My one reservation about this novel was how slow it was to start. Arden takes real time to build depth in her characters beyond the typical war time portraits, but it’s more than a third of the way through before we get some actual fantasy. What becomes an almost timeless saga, seeing more sides to the war than trenches and hospitals, takes quite a lot of lead in time to grow in new directions.

The ‘some people cannot create, they can only use and destroy’ motifs are the real polish for me. While thematically it sometimes gets battered about, it is undeniably the core of a dazzling crescendo, and a very long thread tying each person and each story together. The narrative takes place over about a year or so, but far less consistently than we tend to be used to in modern novels - that thematic truth of nature is what marries it all together.
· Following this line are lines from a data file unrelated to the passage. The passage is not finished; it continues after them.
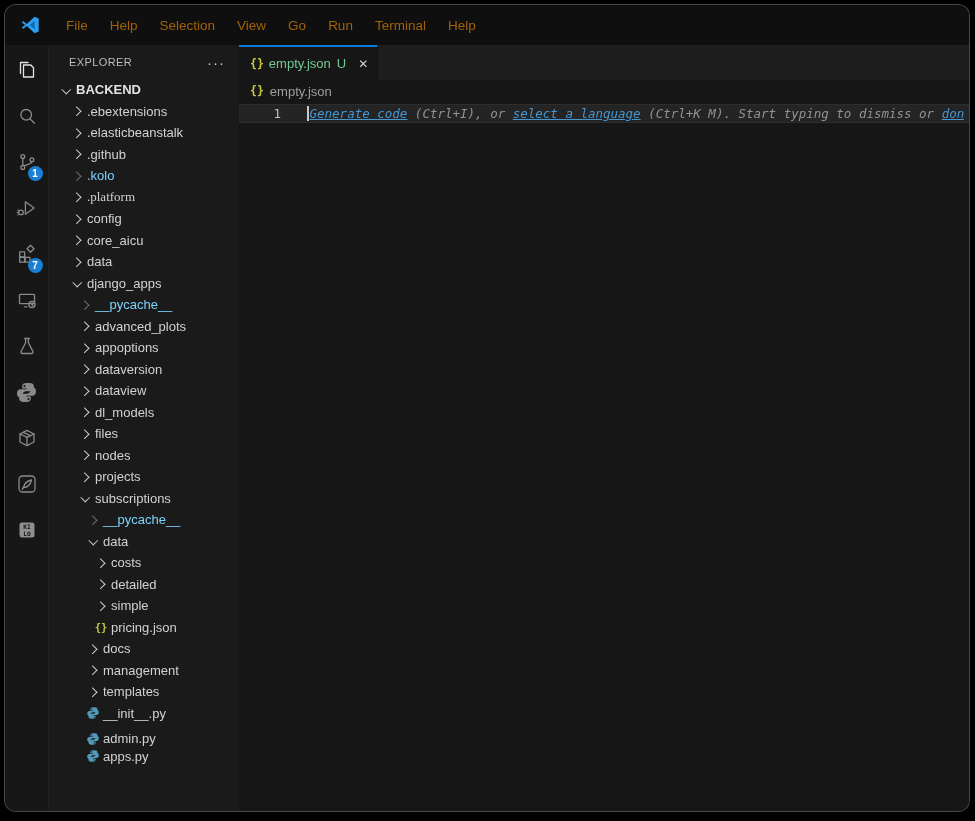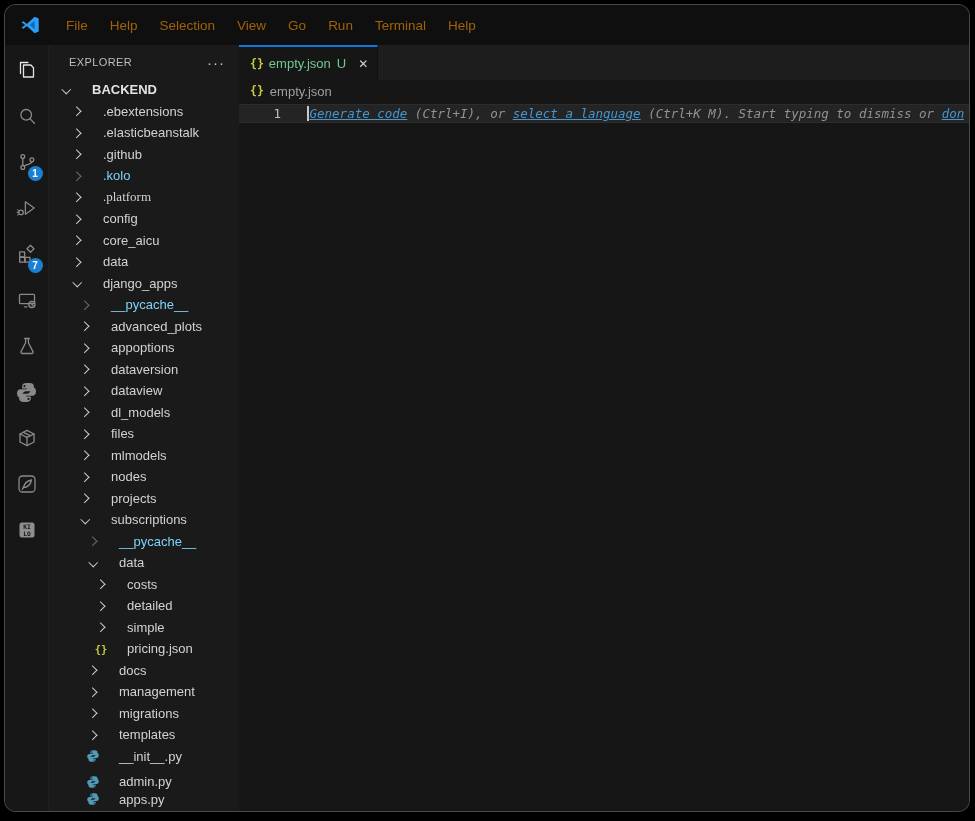"BACKEND" .tree-label { margin-left: 18px -> 2px }
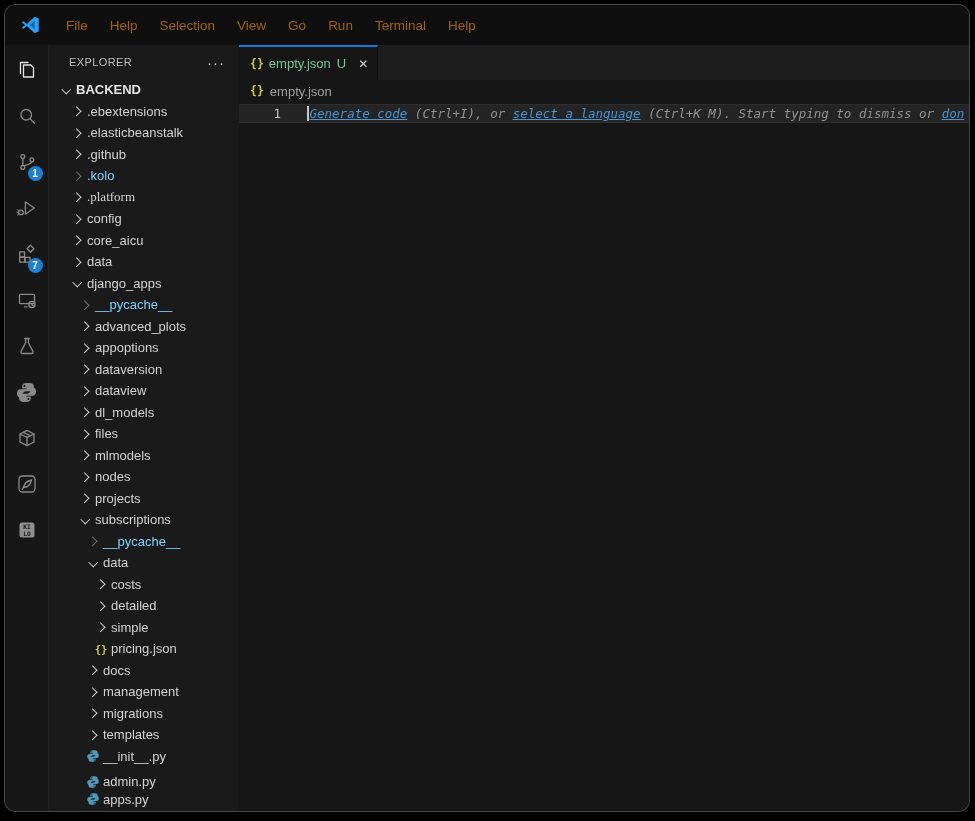"mlmodels" div.tree-row { html: <div> <span> <span></span> </span> <span>mlmodels</span> </div> -> none }
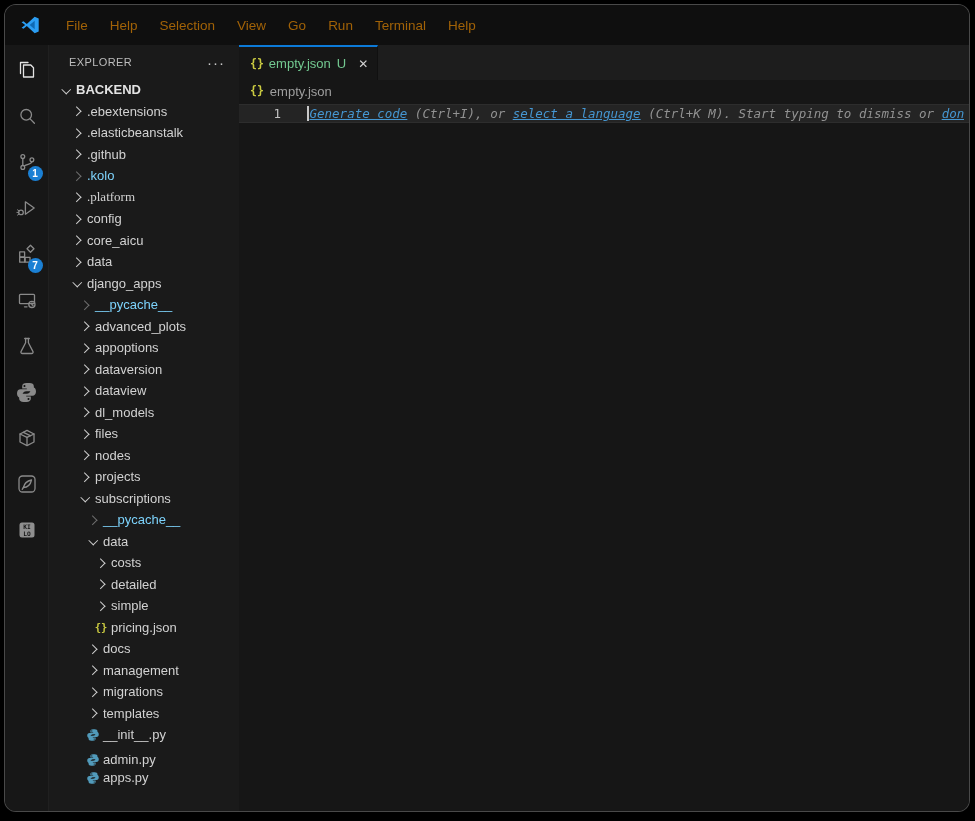"migrations" div.tree-row { html: <div> <span> <span></span> </span> <span>migrations</span> </div> -> none }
Laura herself is a great character to anchor the sweeping story, time period and ensemble cast. It could have been so easy to fall into stereotype but the brusque nurse doesn’t drown out the emotional person underneath - and likewise her logic is always there for Laura to fall back on in defence. Her identity, and her companions’, are crafted so well the story can be political without derailing the narrative for a moral high ground. Beliefs and actions are consistent because they align with the characters we are falling for.

I really do love Arden’s bittersweet style of storytelling. Everything always feels so rich and grim and exciting all at once. The Warm Hands of Ghosts harkens to so many references from folklore, to poetry, to music, to history and on and on. But her story feels uniquely original and new - and that’s hard to come by.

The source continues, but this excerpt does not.